Drosera of zonnedauw dankt zijn naam aan het feit dat de plant er ‘s morgens vroeg uit ziet of deze vol zit met glinsterende dauwdruppeltjes die door de zon beschenen worden. Maar 's avonds laat ziet de plant er nog net zo uit! De druppels trekken muggen en andere insecten aan die blijven plakken en vervolgens langzaam verteerd worden. Zonnedauw komt voor bij vochtige, drassige slootranden, heide- en veengronden en vochtige weilanden met een zure bodem. Zowel de grond als het water moeten kalkarm zijn en zuur reageren, wil zonnedauw goed gedijen. De plant staat op de lijst bedreigde en beschermde soorten en komt steeds minder vaak voor. De bladeren zijn bedekt met klierhaartjes die een kleverig slijm afscheiden waar insecten aan vast kleven. Een proteolytisch enzym bevordert de vertering van deze vliegjes, het is een “vleesetend” plantje. De geslachtsnaam is afgeleid van het Griekse woord “drosos” hetgeen “dauw” betekent en verwijst naar de insectenvangende dauwdruppels van de plant.
Volksgeneeskunde
Chinese artsen gebruiken Drosera soorten bij de behandeling van dysenterie, reumatische pijnen en hoofdpijn. In het Westen heeft zonnedauw vooral een reputatie als hoestprikkeldempende plant. De spasmolytische en slijmvliesverzachtende werking die de zonnedauw heeft, maakt de plant bijzonder geschikt te gebruiken bij een krampachtige hoest. Vanwege deze werking voegt men zonnedauw vaak als adjuvans toe aan hoestdranken, homeopathische geneesmiddelen of fytotherapeutica en geadviseerd ter verlichting van astma, bronchitis of kinkhoest. Naast de toepassing van zonnedauw bij aandoeningen van de luchtwegen, beveelt men de plant vanwege zijn (maag)slijmvliesverzachtende en spasmolytische werking aan ter ondersteuning bij maagzweren.
Werkzame bestanddelen
Flavonoïden als kaempferol, quercetine en hyperoside; quinonen en naphthoquinonen als plumbagine (1%) en hydroplumbagine; carotenoïden, looistoffen, vitamine C, droseron, proteolytische enzymen (klierharen: proteïnase, weefsel: pesinase)
Werkingsmechanisme
Dierstudies toonden aan dat Drosera inderdaad een spasmolytische werking heeft. Uit onderzoeken bleek dat de plant een preventieve werking heeft bij bronchiale spasmen welke veroorzaakt, uitgelokt of geprovoceerd worden door acetylcholine of histamine. Deze spasmolytische werking schrijft men toe aan naphthoquinonen. Eveneens blijken naphthoquinonen antimicrobiële eigenschappen te bezitten. In vivo blijkt plumbagine een breed spectrum werking tegen zowel grampositieve- als gramnegatieve bacteriën te hebben.
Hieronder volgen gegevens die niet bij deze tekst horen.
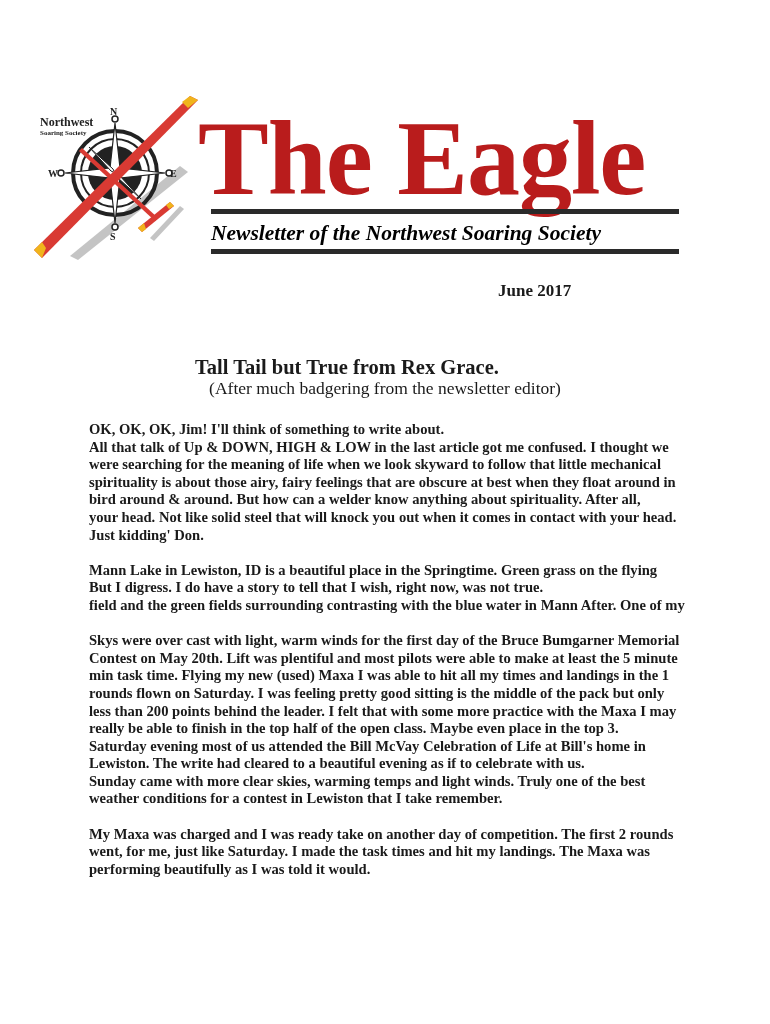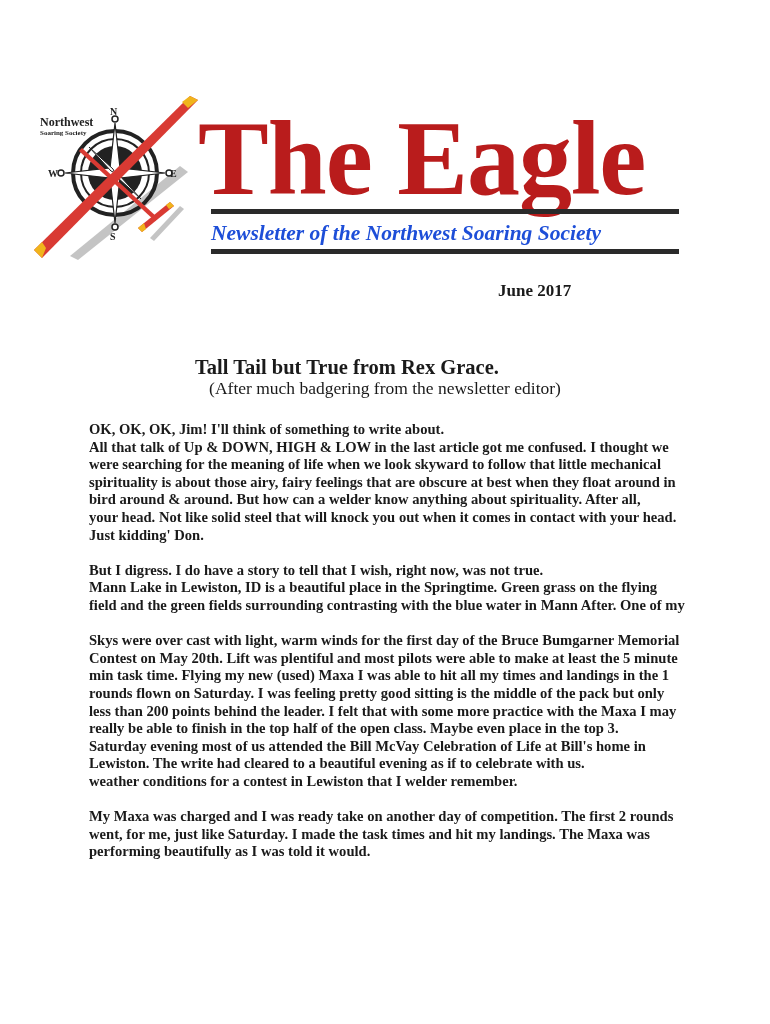"Newsletter of the Northwest Soaring" .masthead-subtitle { color: #1d4ed8 -> #000000 }
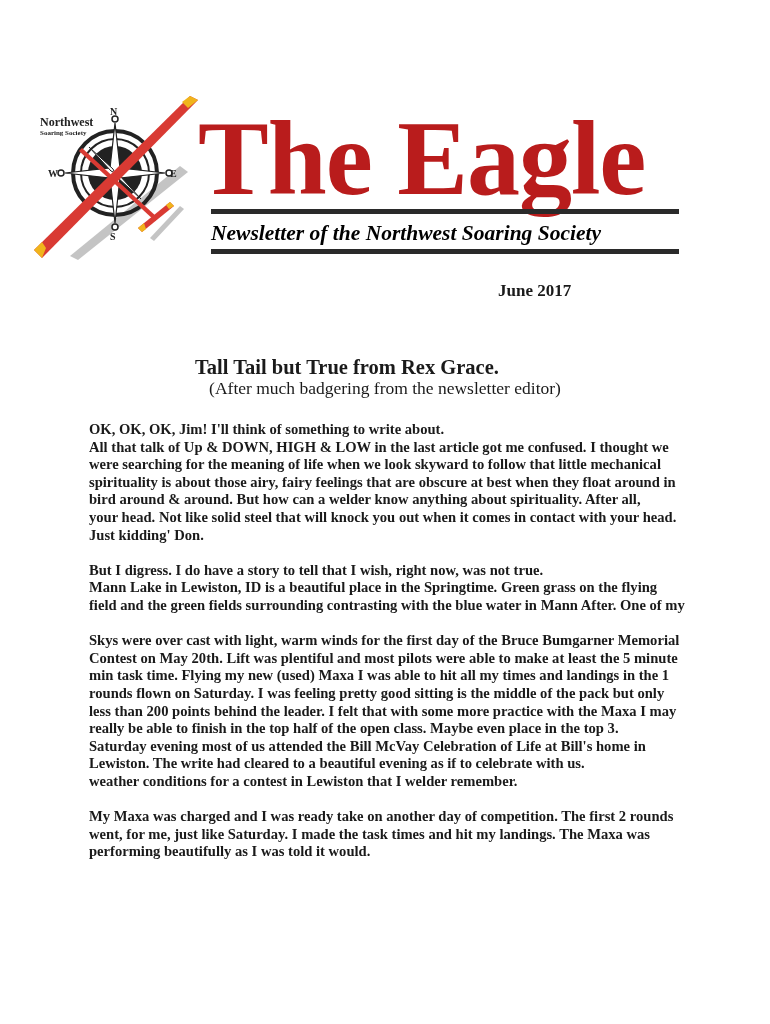"But I digress. I do" span.line { order: before "Mann Lake in Lewiston, ID" -> after "Mann Lake in Lewiston, ID" }
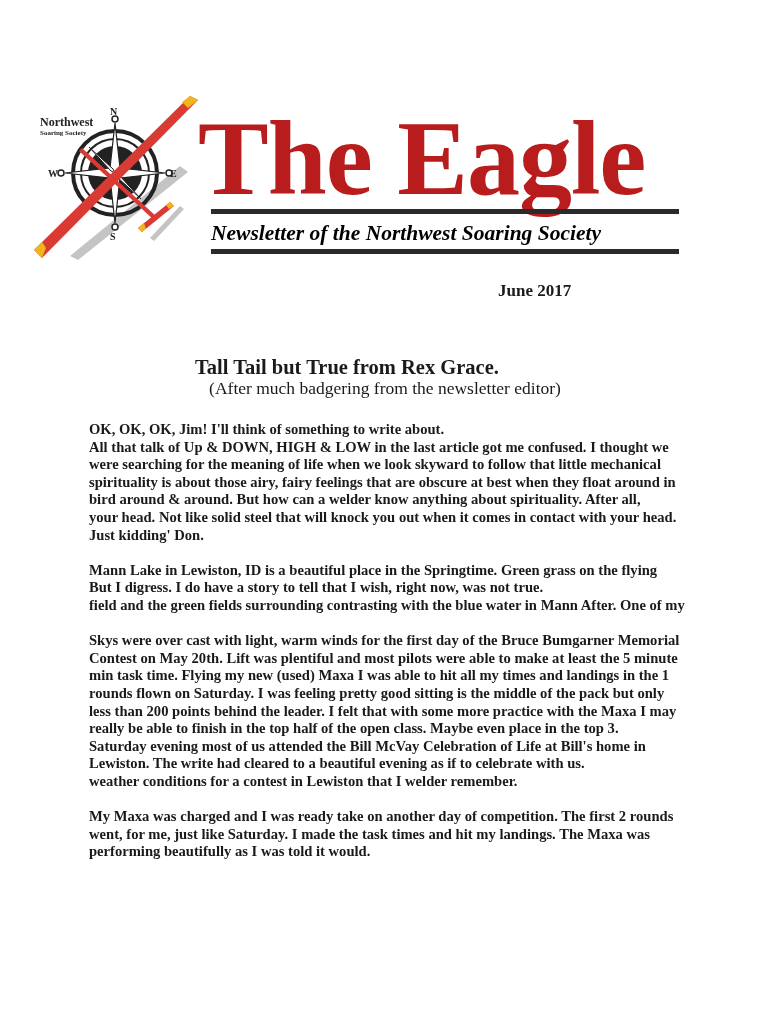"Sunday came with more clear" span.line { html: none -> <span>Sunday came with more clear skies, warming temps and light winds. Truly one of the best</span> }
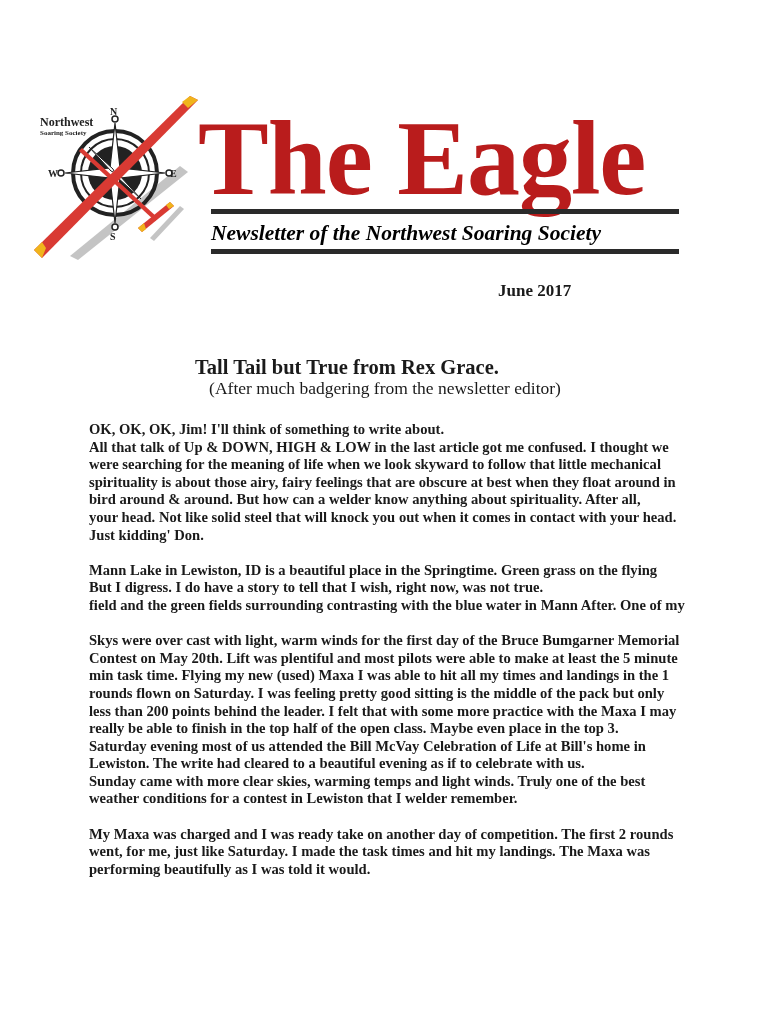"weather conditions for a contest" span.line { text: welder -> take }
Ook een antivirale werking tegen het influenzavirus en een fungicide werking kon aan plumbagine worden toegekend. In vitro is bewezen dat plumbagine een antibacteriële werking bezit tegen Streptokokken, Stafylokokken en Pneumokokken. Laboratoriumonderzoek van een hydrofiel Drosera extract toonde aan dat dit extract pepsineachtige eigenschappen heeft.
Contra-indicaties
Gebruik tijdens de zwangerschap en lactatieperiode wordt ontraden. Van Hellemont noemt als contra-indicatie maag- en darmzweren.
Bijwerkingen
Het blad kan roodheid en ontstekingen op huid en slijmvliezen veroorzaken. Van Hellemont stelt dat plantenextracten ontstekingen van de slijmvliezen van mond en maag kunnen geven welke tot zweervorming overgaan. Veel fabrikanten maken hier nog geen melding van. Plumbagine in hoge doseringen toegediend, bleek in dierstudies tot irritaties te leiden. Na het drinken van zonnedauwthee zou de urine donker kleuren ten gevolge van di-oxibenzeen en andere polyfenolen.